Remember that old commercial? "Look, Ma, no
cavities!"
Oh right. "Look, Ma" isn't the right title for this
entry. I have a cavity. A baby cavity. But a need-to-be-filled hole in
my mouth anyway.
I knew I had it. I've been feeling "something" for
the last week and figured it was probably a cavity, but knew that I had a cleaning
appointment coming up and figured it could wait that long.
I love my dentist. Seriously. I love going to the office.
A long time ago, before I had "readers," I recounted my
dental history, which included being yelled at for not flossing, and being so humiliated
that I decided never again to go to the dentist (which was a lot easier than flossing, of
course!). I come by this attitude naturally, since I am the daughter of a mother who
a few years back decided that she didn't like the sales pitch of her dentist and that at
her age, she didn't need a dentist and would never go again. So far she has not.
I hope she doesn't get serious problems.
I met Cindy, my dentist, when she first arrived in Davis, a new
graduate of her dental program, and was trying to set up her practice. She was
working in another dentist's office and to make money while she was establishing a
practice, she worked in the typing service where I worked. It was a small office and
all of us became good friends.
We got together frequently for social events, and I always arranged
that I sat at the other end of the dinner table from Cindy. By that time I had
broken back teeth, halitosis, and lots of plaque. I didn't want her to notice. I
couldn't chew and learned how to eat using the roof of my mouth to grind the food. I had
given up things like corn on the cob, apples, spareribs and anything that needed to be
bitten with the front teeth. Also at that time I went through periods of such pain it
would keep me awake all night, but I still refused to see a dentist, because I figured I
had destroyed my mouth and to repair it would cost too much money. Walt never said a
word about my not going to the dentist.
Anyway, I reached a point where I thought my front teeth were about
to fall out and couldn't bring myself to call Cindy (who by this time had her own
office), so sent her a letter to confess my dental mis-deeds. She called and asked
if I wanted an appointment. By the time I was working for Sutter and had dental
insurance. Good thing or I would now be toothless.
The day of the appointment, I was a total wreck. I couldn't
tell anybody I was going, but because I was convinced that I would return home missing
several front teeth, I left a note for both my boss and Walt warning them of what it would
be like when I returned...and then went to see Cindy.
Bless her, she scheduled me for the last appointment of the day, so I
was the only patient still in the office, and you could not ask for a kinder, more gentle
touch. I learned, for one thing, that dentistry had advanced a lot in the 20+ years
since my last apointment. For one thing, it was now pretty much painless.
As it turned out, my self-diagnosis was wrong. I was not
going to lose my teeth, though I had the biggest plaque deposit Cindy had ever seen.
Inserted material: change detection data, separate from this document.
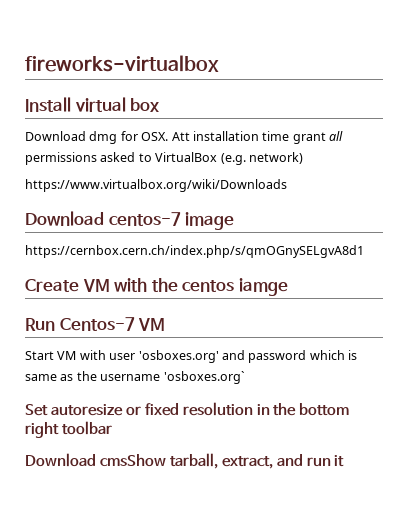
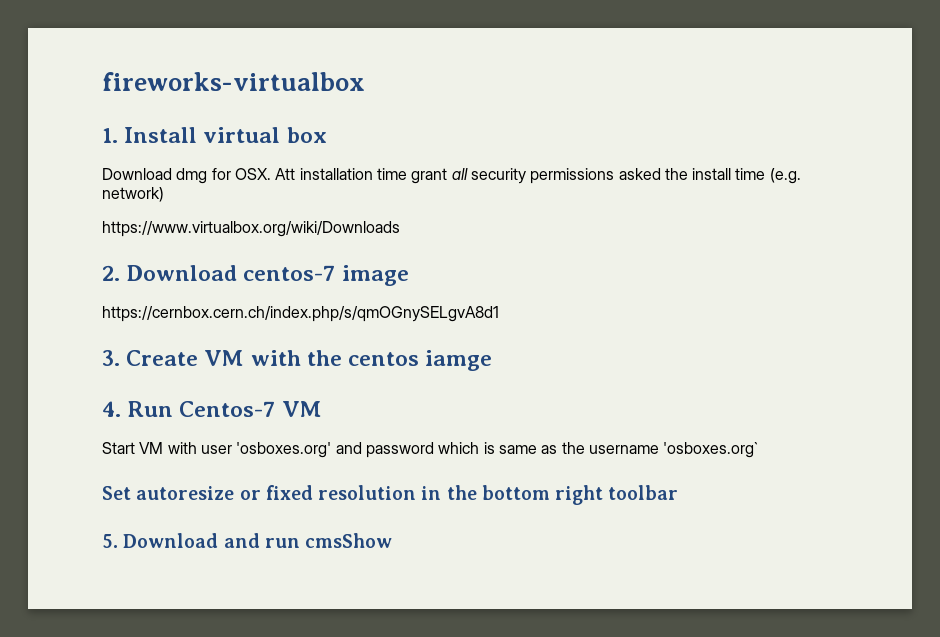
(219, 63) none -> [102,128,118,143] 1.
(343, 136) none -> [470,168,526,184] security
[138,152,218,162] to VirtualBox -> [664,168,766,180] the install time
(287, 185) none -> [102,265,120,281] 2.
(364, 251) none -> [102,350,120,366] 3.
(288, 287) none -> [102,401,121,417] 4.
[25,453,273,469] Download cmsShow tarball, extract, -> [102,533,219,548] 5. Download
[334,455,345,467] it -> [305,533,393,548] cmsShow

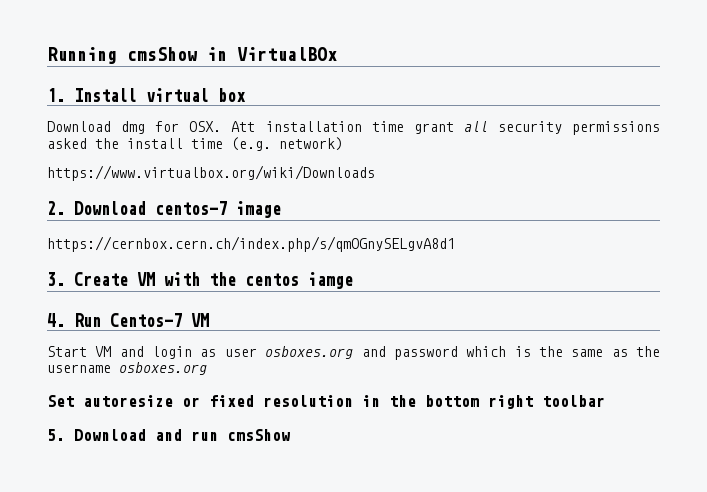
[102,72,365,91] fireworks-virtualbox -> [47,47,337,64] Running cmsShow in VirtualBOx
[167,442,332,458] with user 'osboxes.org' -> [119,346,354,359] and login as user osboxes.org
(495, 448) none -> [538,346,563,357] the
[663,442,759,458] 'osboxes.org` -> [119,362,207,375] osboxes.org

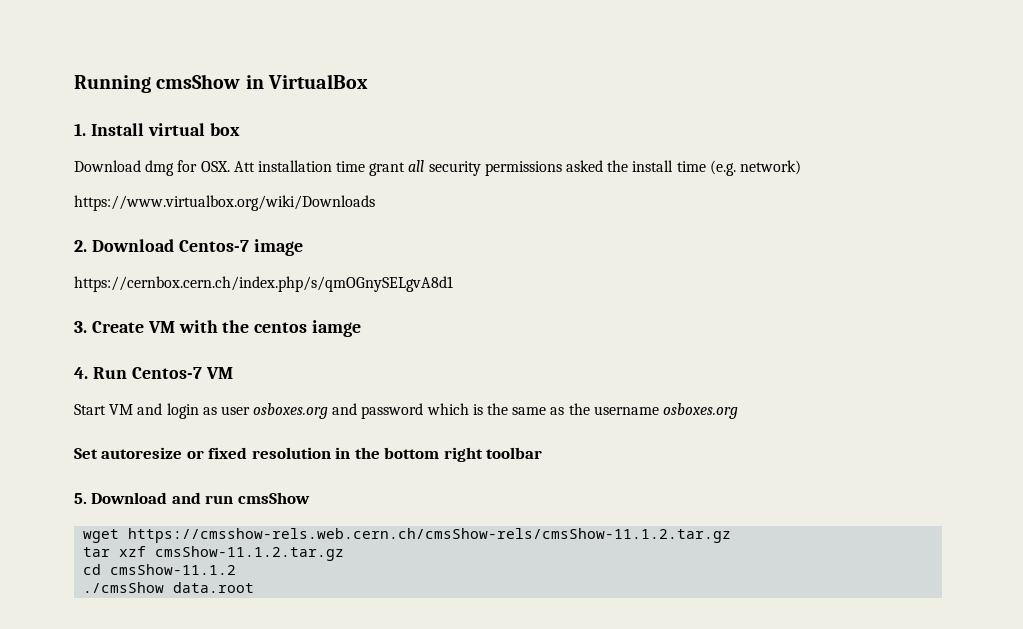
[237,47,337,61] VirtualBOx -> [267,74,368,89] VirtualBox
[155,201,227,215] centos-7 -> [178,240,249,252] Centos-7
(290, 435) none -> [83,528,732,543] [83,546,345,561] [83,564,237,575] [83,582,255,593] // wget https://cmsshow-rels.web.cern.ch/cmsShow-rels/cmsShow-11.1.2.tar.gz // tar xzf cmsShow-11.1.2.tar.gz // cd cmsShow-11.1.2 // ./cmsShow data.root

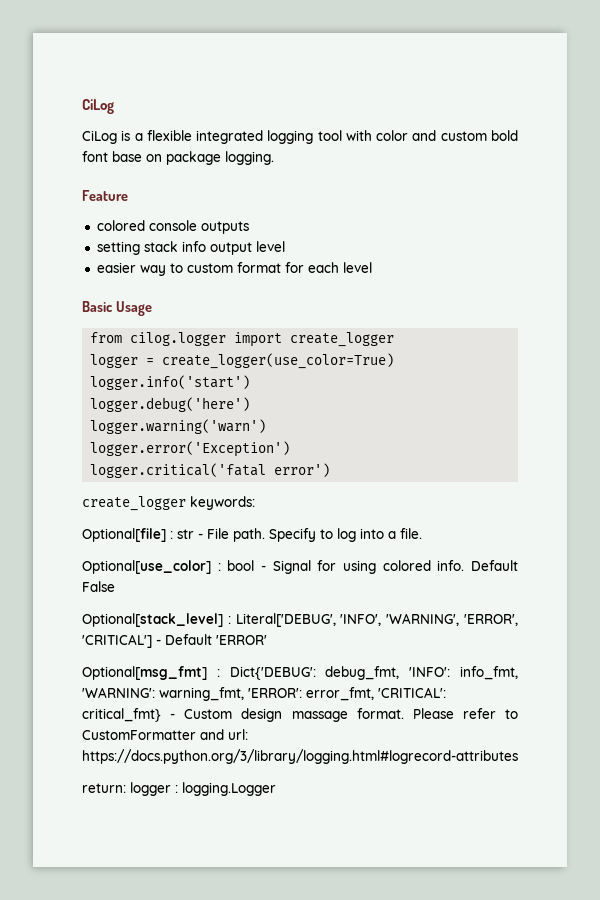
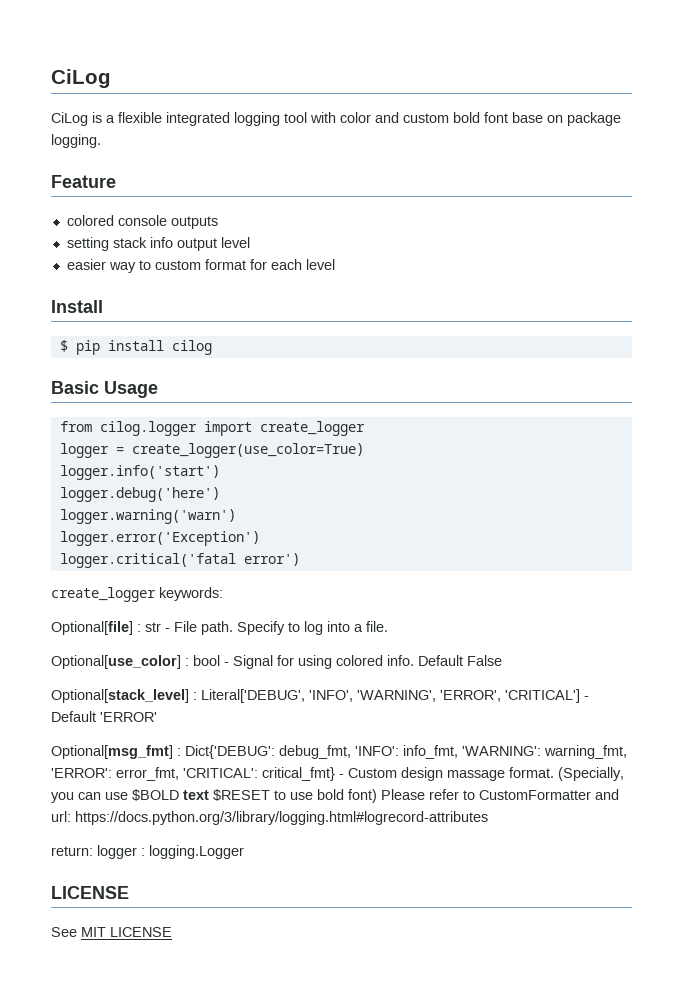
(372, 267) none -> [51,300,103,313] [59,340,212,355] // Install // $ pip install cilog
(404, 713) none -> [558,767,624,781] [51,789,377,803] (Specially, you can use $BOLD text $RESET to use bold font)
(276, 789) none -> [51,886,129,899] [51,927,172,937] // LICENSE // See MIT LICENSE

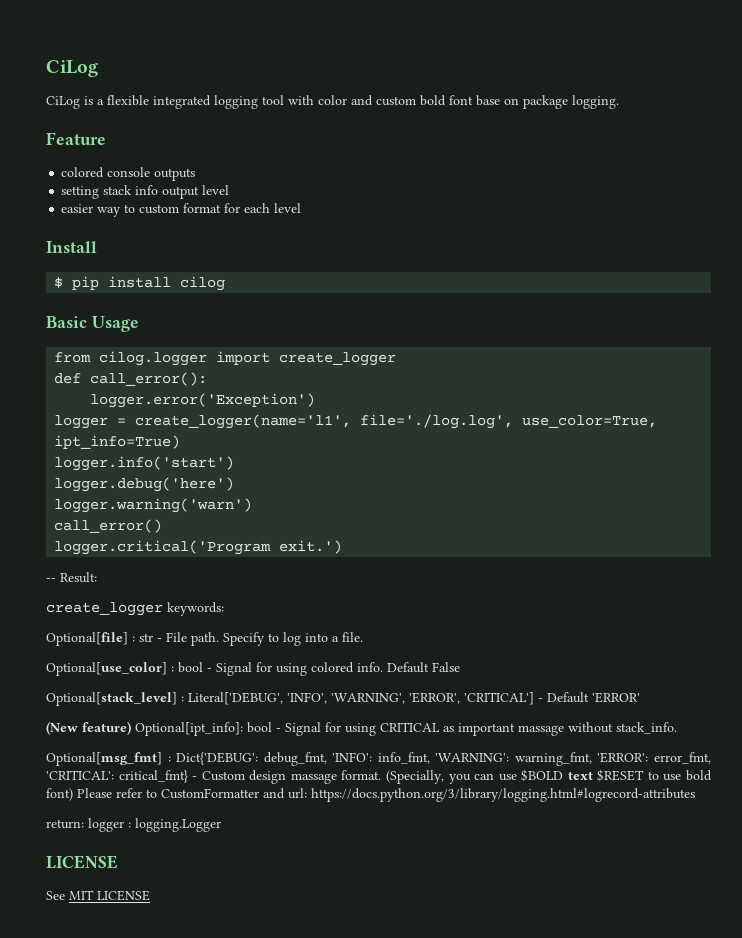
(365, 428) none -> [54,372,208,386] [90,393,316,408] // def call_error(): // logger.error('Exception')
[131,443,364,458] create_logger(use_color=True) -> [135,414,658,429] [54,435,181,449] create_logger(name='l1', file='./log.log', use_color=True, ipt_info=True)
[59,531,260,546] [59,553,300,568] logger.error('Exception') // logger.critical('fatal error') -> [54,519,163,533] [54,540,343,555] [46,572,97,583] call_error() // logger.critical('Program exit.') // -- Result:
(157, 717) none -> [46,721,677,736] // (New feature) Optional[ipt_info]: bool - Signal for using CRITICAL as important massage without stack_info.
She told me years later that she was sorry she had not taken a picture of it
because it was certain to be published in some dental journal. But she didn't want
to make me uncomfortable.
Over the next several months, I put at least two of her three
daughters through college, but fortunately the dental insurance paid for a big chunk of
it. By the time my mouth was up and functioning, I was leaving Sutter and losing my
dental insurance again. Perfect timing.
I now see Cindy and her hygienist, Christina, three times a year for
cleaning. I'm still not religious about brushing and flossing, but between us--and
having those frequent appointments, my teeth are in relatively good shape, except for the
baby cavity.
As I said early in this entry, I love going to the office. The
staff is strictly female. I don't know if that's deliberate, or coincidence.
The atmosphere is like going to a beauty parlor, with the radio playing, interesting
posters on the ceiling and paintings on the walls. You sit in a chair that has a
wonderful view of the lawn outside the office.
As the hygienists work, there is chit chat back and forth and just a
very friendly feeling. When there is more major work to be done, the patients are
taken to the back office, where Cindy holds court. I actually enjoy when I have more
work to be done because it gives Cindy and me a chance to get caught up on what is
happening with our families.
In my biking days, she and I used to ride about 10 miles around Davis
nearly every morning. Hot or cold, she would be there with her bike and I would drag
my body out into the morning air and follow her out into the country and around town.
It was really a special time and I did all of my best biking during those days.
I don't miss going out on a cold winter morning and riding 10 miles, but I do miss
the camaraderie we had at that time.
Now our camaraderie comes over crowns and other dental paraphernalia.
But I don't dread it. I look forward to it.